Когда я пил, всегда сначала было хорошо. Я пел, танцевал, занимался сексом и реже искусством. Потом свет выключался, ничего не было, было темно. Потом я просыпался, раньше всех. Когда все еще спали. Когда спали даже первые петухи. А ведь первые петухи – психопаты.
Я просыпался, и меня мучали угрызения. Нет, не совести, чего-то, еще более страшного, чем совесть. Я всегда многого из вчерашнего дня не помнил, но знал, что оно было, многое, чего я не помню, и оно, многое, было страшным, постыдным, непростительным. И я просыпался с этим чувством вины, и думал – вот итоги: я снова вел себя вчера как скот, как микроб, и я этого даже не помню. Это было странное чувство вины. Оно было смешанным. С ним были смешано обреченное понимание. Что сегодня же вечером я сделаю так же, как сделал вчера – буду скотиной, веселой скотиной, и следующим утром снова проснусь в аду.
Я даже не помню, когда впервые у меня появилось это чувство. В детстве у меня никогда не было чувства вины. В юности у меня тоже его не было - поначалу. Но потом я стал расшатывать мозг, как подвесной мост, и когда расшатал, я упал с моста, и появилось чувство вины. Чаще всего оно было оправданным. Потому что я действительно был виноват.
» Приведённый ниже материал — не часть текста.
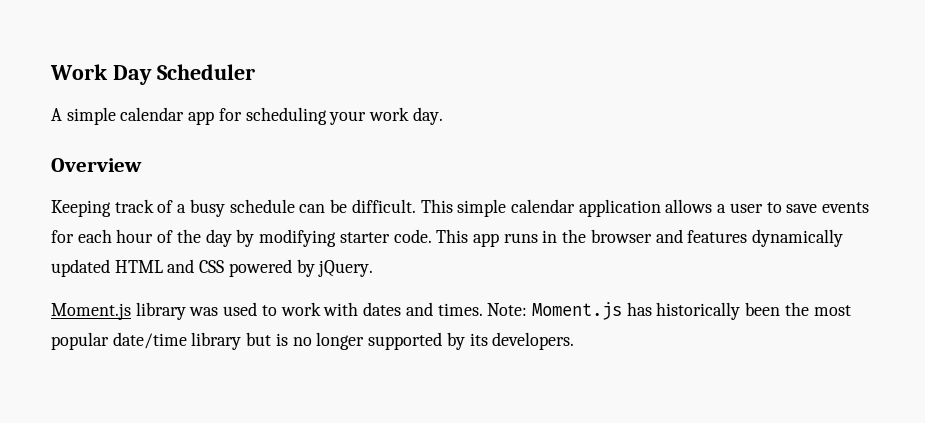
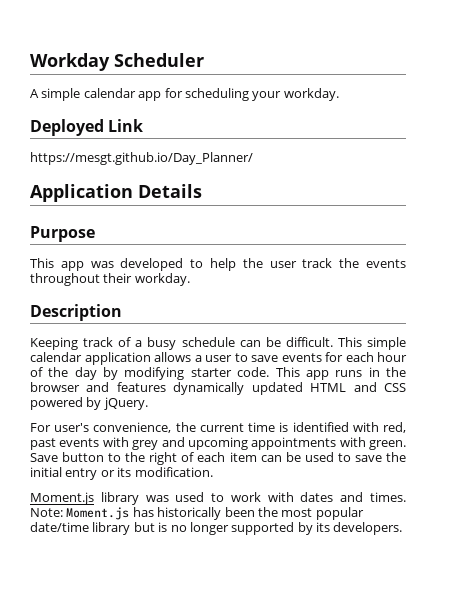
- Work Day Scheduler
+ Workday Scheduler
- A simple calendar app for scheduling your work day.
- Overview
+ A simple calendar app for scheduling your workday.
+ Deployed Link
+ https://mesgt.github.io/Day_Planner/
+ Application Details
+ Purpose
+ This app was developed to help the user track the events throughout their workday.
+ Description
+ For user's convenience, the current time is identified with red, past events with grey and upcoming appointments with green. Save button to the right of each item can be used to save the initial entry or its modification.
Обычно находился кто-то, кто вчера меньше пил и все помнил, часто это был мой друг Стасик Усиевич, я расскажу о нем подробнее потом, он пил меньше других, потому что ему нравилось смотреть на падение друзей, и он боялся напиться и что-то пропустить. Утром он всегда смотрел так, что было ясно: он все видел, он это навсегда запомнил, и будет подробно это рассказывать всем, кому сможет.
Стасик говорил:
- Ты ведь не помнишь, что ты вчера делал?
Я, похолодев, спрашивал:
- Не помню. А что я делал?
Тогда Стасик закатывал глаза и говорил:
- Всем было за тебя стыдно! Боже, что ты натворил! Какой стыд! Какой позор! Сейчас я подробно тебе все расскажу.
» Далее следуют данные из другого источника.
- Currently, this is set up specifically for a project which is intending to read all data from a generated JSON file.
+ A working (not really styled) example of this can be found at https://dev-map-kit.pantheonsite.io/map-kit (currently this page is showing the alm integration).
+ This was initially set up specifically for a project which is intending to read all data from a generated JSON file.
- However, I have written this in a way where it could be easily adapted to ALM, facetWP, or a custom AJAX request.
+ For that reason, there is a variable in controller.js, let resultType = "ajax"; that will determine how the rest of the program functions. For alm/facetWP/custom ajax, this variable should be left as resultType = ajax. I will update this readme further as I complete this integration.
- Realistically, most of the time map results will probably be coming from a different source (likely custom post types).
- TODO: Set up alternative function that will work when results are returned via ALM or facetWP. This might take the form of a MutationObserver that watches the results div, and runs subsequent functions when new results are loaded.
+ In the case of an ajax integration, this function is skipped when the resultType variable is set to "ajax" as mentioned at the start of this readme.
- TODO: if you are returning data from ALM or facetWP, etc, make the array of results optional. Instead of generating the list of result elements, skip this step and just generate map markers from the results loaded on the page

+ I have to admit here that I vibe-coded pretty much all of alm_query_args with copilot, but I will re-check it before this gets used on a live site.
И он рассказывал, и мне становилось стыдно. Но если честно, то не навсегда. Стыдно мне было недолго. Чтобы избавиться от чувства стыда и от Стасика, я снова начинал пить. И вскоре мне не было больше стыдно, а было опять хорошо, и я опять вел себя так, что всем было за меня стыдно, а Стасик опять это запоминал.
Однажды утром я проснулся, как обычно, в аду. Но в аду что-то изменилось. В нем больше не было угрызений. Я вдруг почувствовал, что мне все равно, что я вчера делал, что натворил, и что Стасику теперь за меня стыдно. Мне стало все равно, потому что я понял что-то, большее, чем чувство вины. Я понял, что ничего не будет.
Не будет сада, заброшенного сада, не будет персиков, не будет ничего. Не будет даже темно и пусто, не будет также светло и пусто. Я вдруг тихо понял, что все это, что со мной происходит, все это - чистовик, и работы над ошибками не будет, весь этот смятый черновик – и есть моя жизнь. А потом я стану травой. И это нельзя исправить. Я заплакал.
Мельхиседек
Моя мама - раньше, давно, когда меня не было на свете, была веселая. Ее детство пришлось на послевоенные годы. Это была жесть. Голод, холод, сталинская готика. А мама все равно была веселая. Потому что была маленькая. А когда человек маленький, ему все равно, в какое время жить. Он не видит жесть. Он видит только жучков, паучков, траву под ногами. Это хорошие вещи. Вся жесть находится выше. Поэтому маленькие ее не видят.
Мама была рыжая и склонная к хулиганским проявлениям. Она любила бить мальчиков портфелем по голове. Поэтому она часто приносила домой портфель с оторванной ручкой, а ее строгая мать – моя бабушка-трансильванка, все время удивлялась, и все заглядывала в портфель по утрам, когда мама уходила в школу – не носит ли мама в нем камни? Несомненно, у моей мамы были геройские наклонности.